Problem requirements -
From the records below, copy out exactly the lines from the one containing "(169, 662) none -> (130, 669) //" to the one containing "[496,468,607,483] Describe._run(): ->", both included. Add nothing else.

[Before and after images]

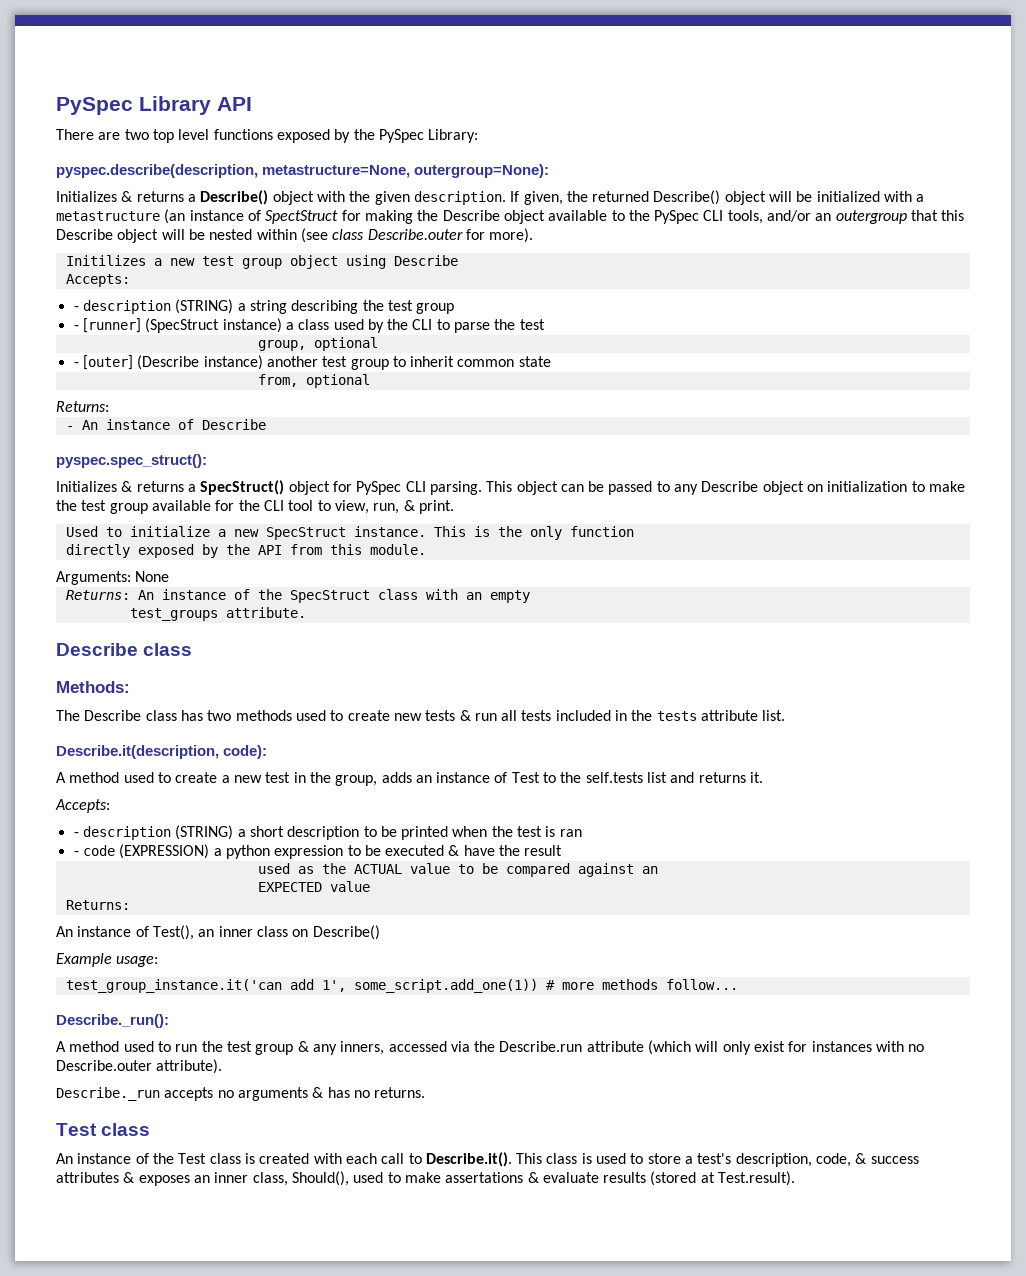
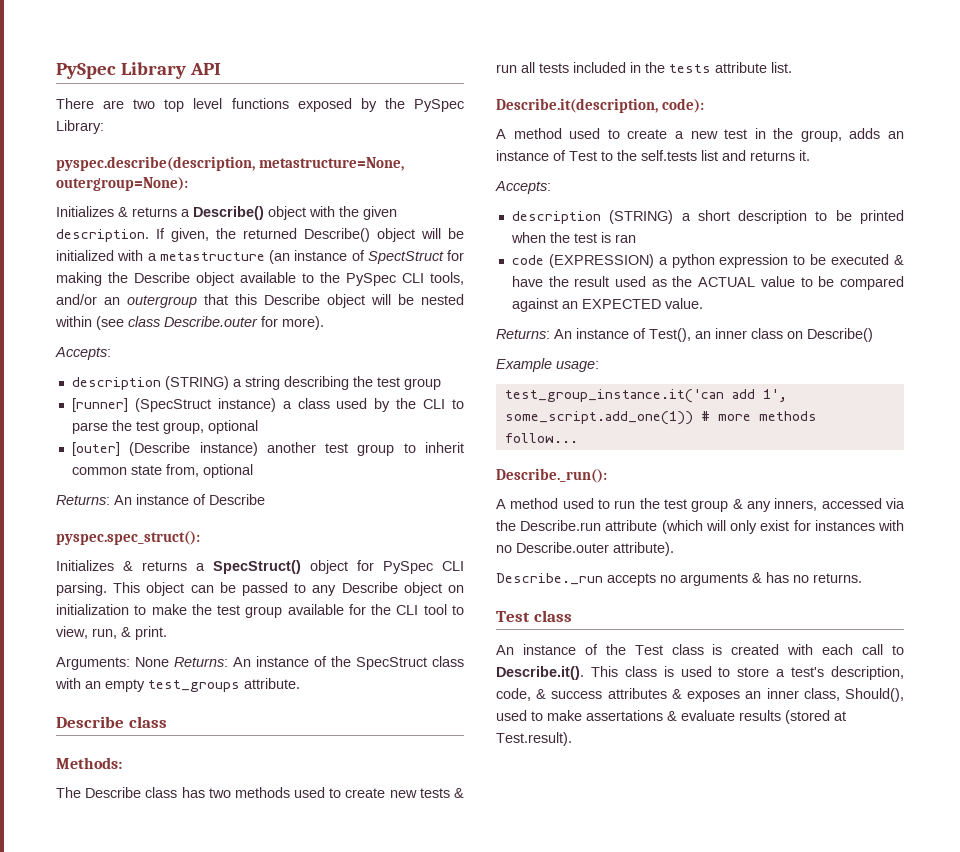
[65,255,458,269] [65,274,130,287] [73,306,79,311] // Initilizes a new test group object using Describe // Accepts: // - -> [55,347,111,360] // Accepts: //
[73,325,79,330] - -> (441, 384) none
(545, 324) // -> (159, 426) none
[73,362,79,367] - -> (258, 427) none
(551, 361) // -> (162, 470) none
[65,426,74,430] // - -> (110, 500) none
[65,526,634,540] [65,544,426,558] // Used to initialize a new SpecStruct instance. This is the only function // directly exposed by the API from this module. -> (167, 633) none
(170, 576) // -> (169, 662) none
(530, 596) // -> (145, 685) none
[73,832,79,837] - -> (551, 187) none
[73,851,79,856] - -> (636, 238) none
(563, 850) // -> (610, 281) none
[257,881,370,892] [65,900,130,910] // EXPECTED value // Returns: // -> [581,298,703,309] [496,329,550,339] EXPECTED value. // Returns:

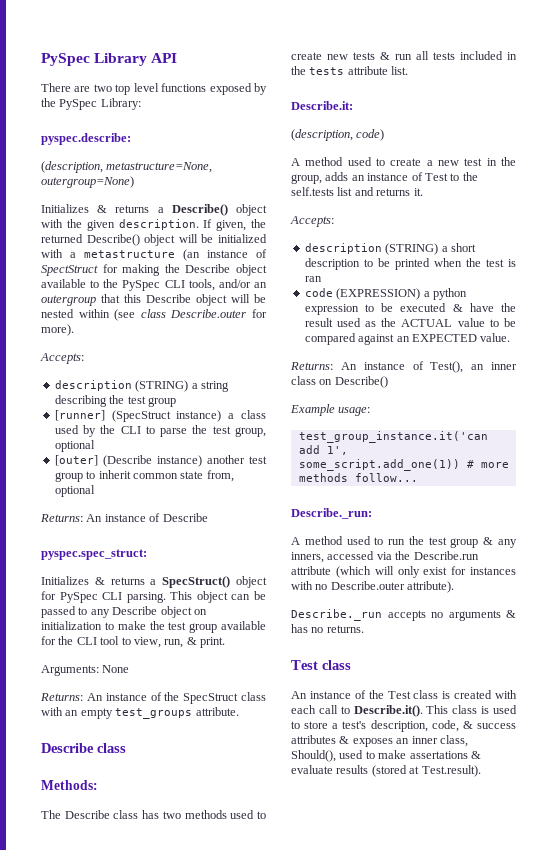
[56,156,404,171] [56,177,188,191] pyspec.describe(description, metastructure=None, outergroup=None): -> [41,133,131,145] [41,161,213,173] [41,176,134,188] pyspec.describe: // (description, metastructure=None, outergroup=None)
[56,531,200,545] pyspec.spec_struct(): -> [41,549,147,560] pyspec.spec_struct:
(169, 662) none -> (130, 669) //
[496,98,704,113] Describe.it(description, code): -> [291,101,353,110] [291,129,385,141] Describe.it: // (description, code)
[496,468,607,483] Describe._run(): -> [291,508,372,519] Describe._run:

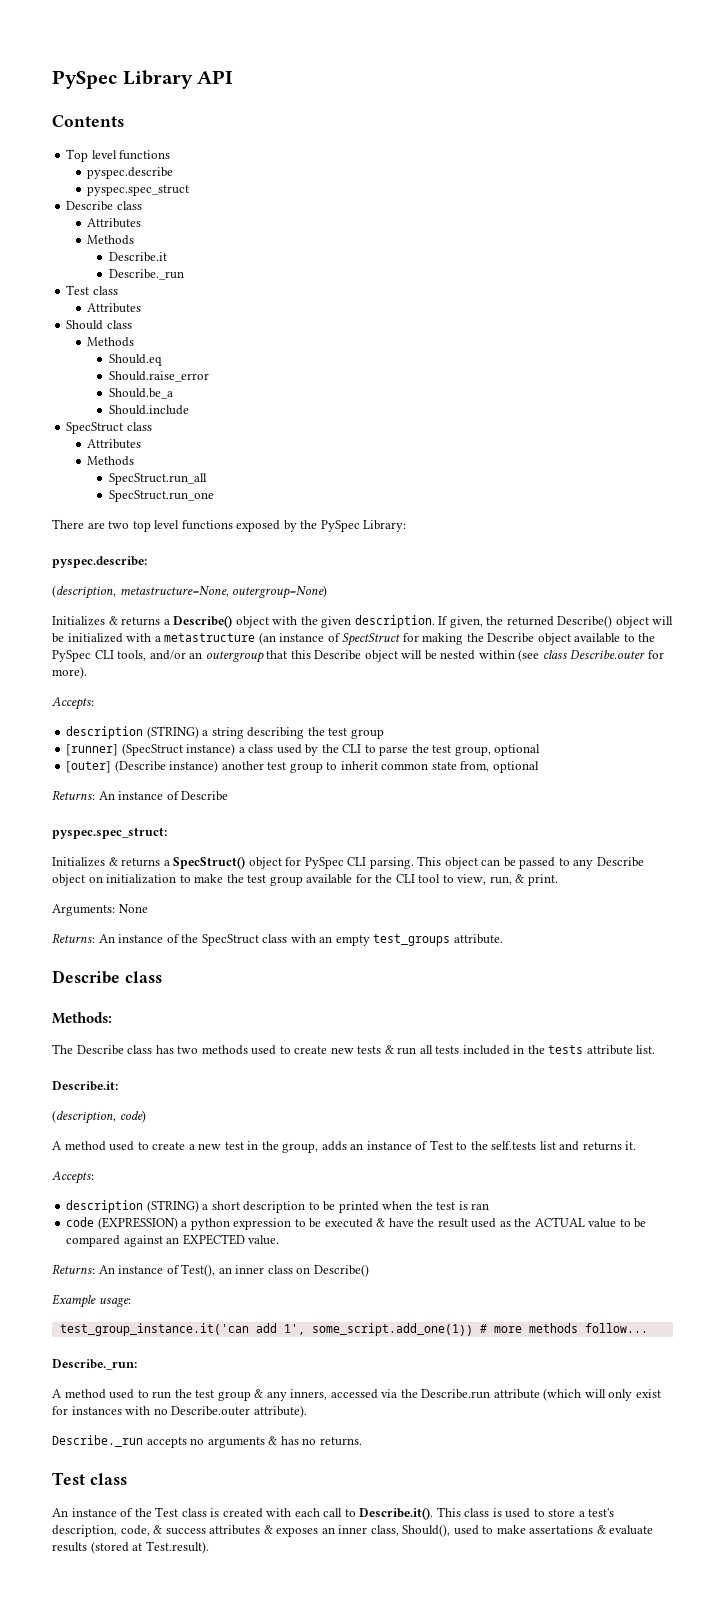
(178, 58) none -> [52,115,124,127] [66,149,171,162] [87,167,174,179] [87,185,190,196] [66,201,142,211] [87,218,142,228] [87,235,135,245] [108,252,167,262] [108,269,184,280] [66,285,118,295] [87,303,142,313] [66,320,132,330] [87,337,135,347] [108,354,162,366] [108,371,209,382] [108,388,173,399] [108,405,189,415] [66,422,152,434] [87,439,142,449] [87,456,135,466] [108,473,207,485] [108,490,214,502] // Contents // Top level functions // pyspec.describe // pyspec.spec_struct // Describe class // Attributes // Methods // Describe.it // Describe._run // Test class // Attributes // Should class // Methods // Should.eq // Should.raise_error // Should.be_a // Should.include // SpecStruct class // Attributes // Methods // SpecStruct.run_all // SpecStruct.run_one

Your solution -
(169, 662) none -> (130, 669) //
[496,98,704,113] Describe.it(description, code): -> [291,101,353,110] [291,129,385,141] Describe.it: // (description, code)
[496,468,607,483] Describe._run(): -> [291,508,372,519] Describe._run:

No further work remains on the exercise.